(About this exercise) Every line holding the string "Tone" should be copied out of the listing.

Data records START

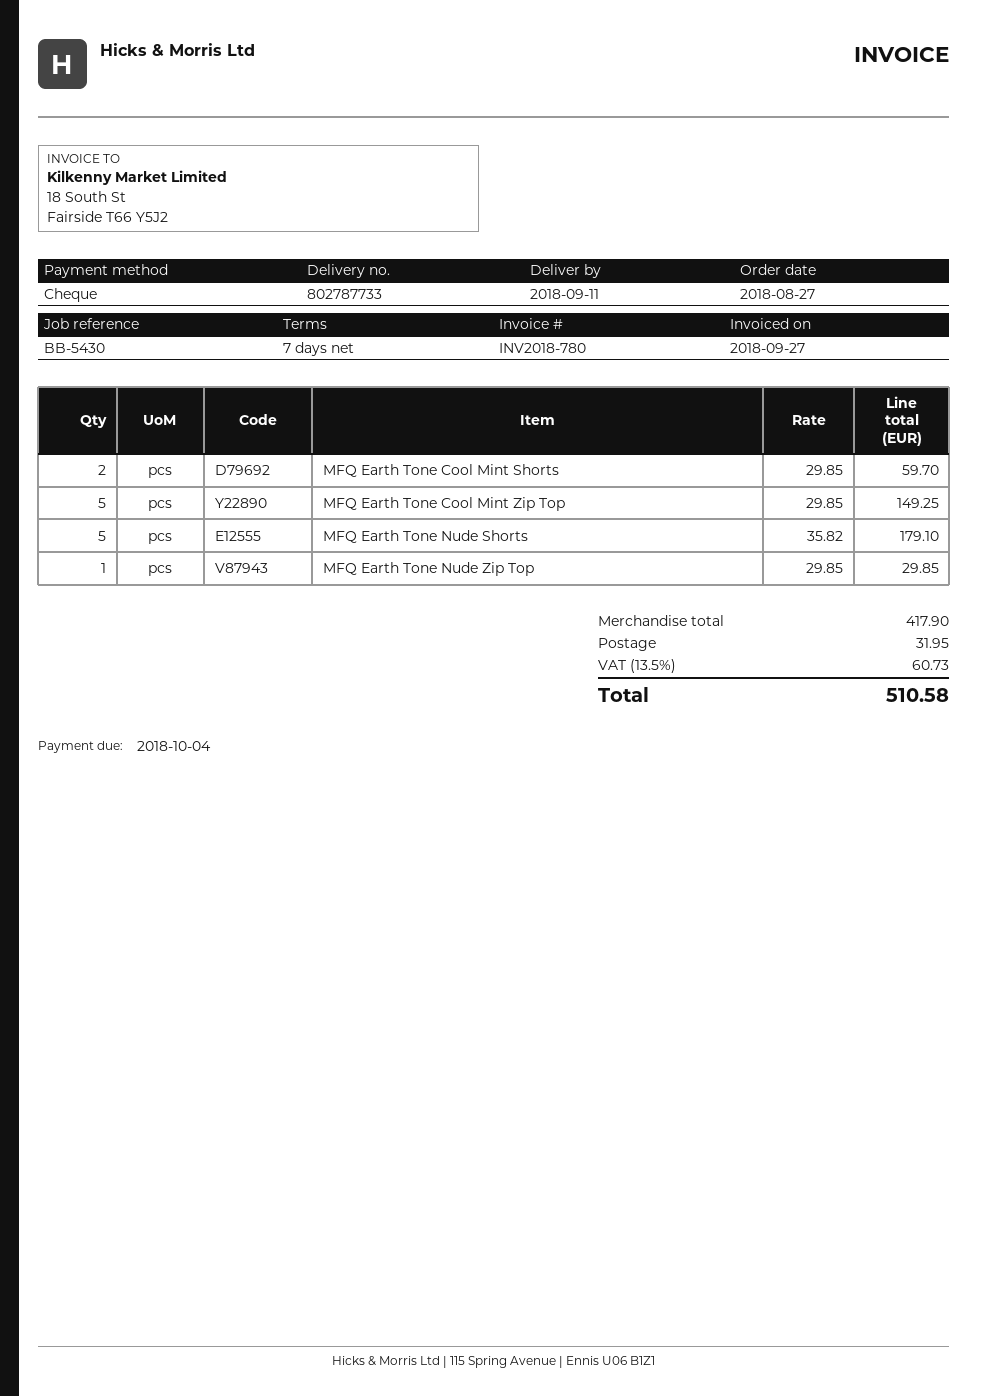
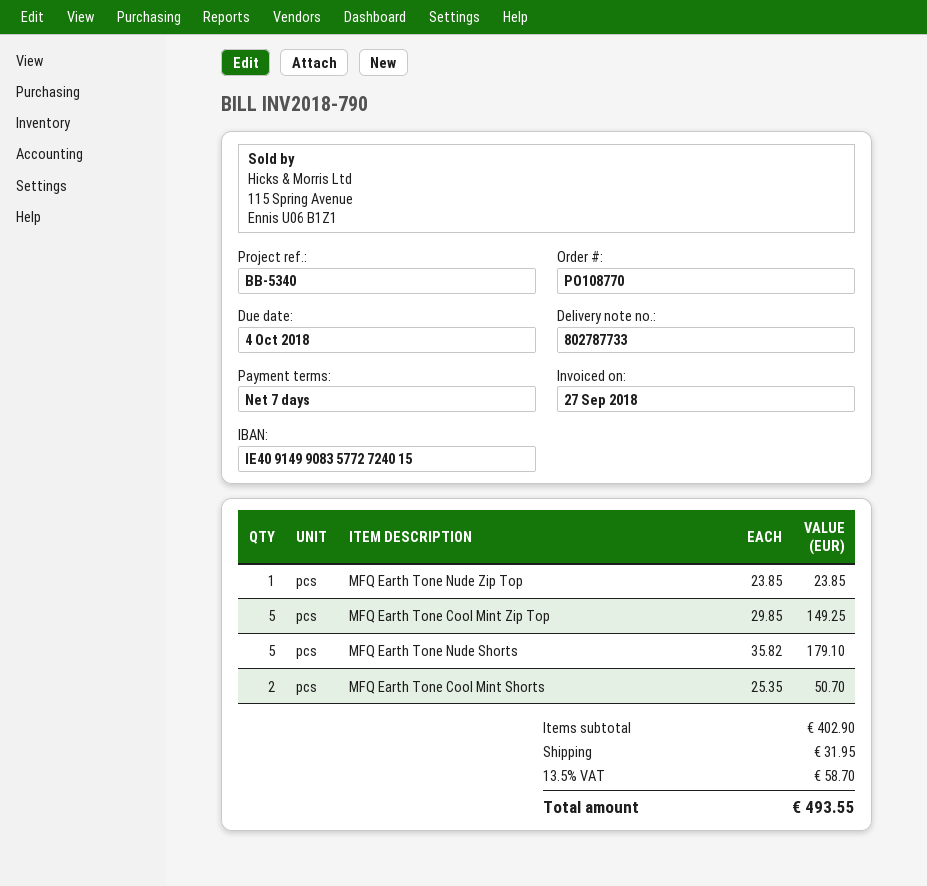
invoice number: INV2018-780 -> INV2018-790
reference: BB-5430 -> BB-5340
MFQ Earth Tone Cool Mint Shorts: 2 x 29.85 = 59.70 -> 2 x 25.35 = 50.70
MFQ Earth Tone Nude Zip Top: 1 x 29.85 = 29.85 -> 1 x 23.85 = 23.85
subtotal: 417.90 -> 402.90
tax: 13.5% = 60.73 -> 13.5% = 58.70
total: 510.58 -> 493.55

Data records END

(Response below)
MFQ Earth Tone Cool Mint Shorts: 2 x 29.85 = 59.70 -> 2 x 25.35 = 50.70
MFQ Earth Tone Nude Zip Top: 1 x 29.85 = 29.85 -> 1 x 23.85 = 23.85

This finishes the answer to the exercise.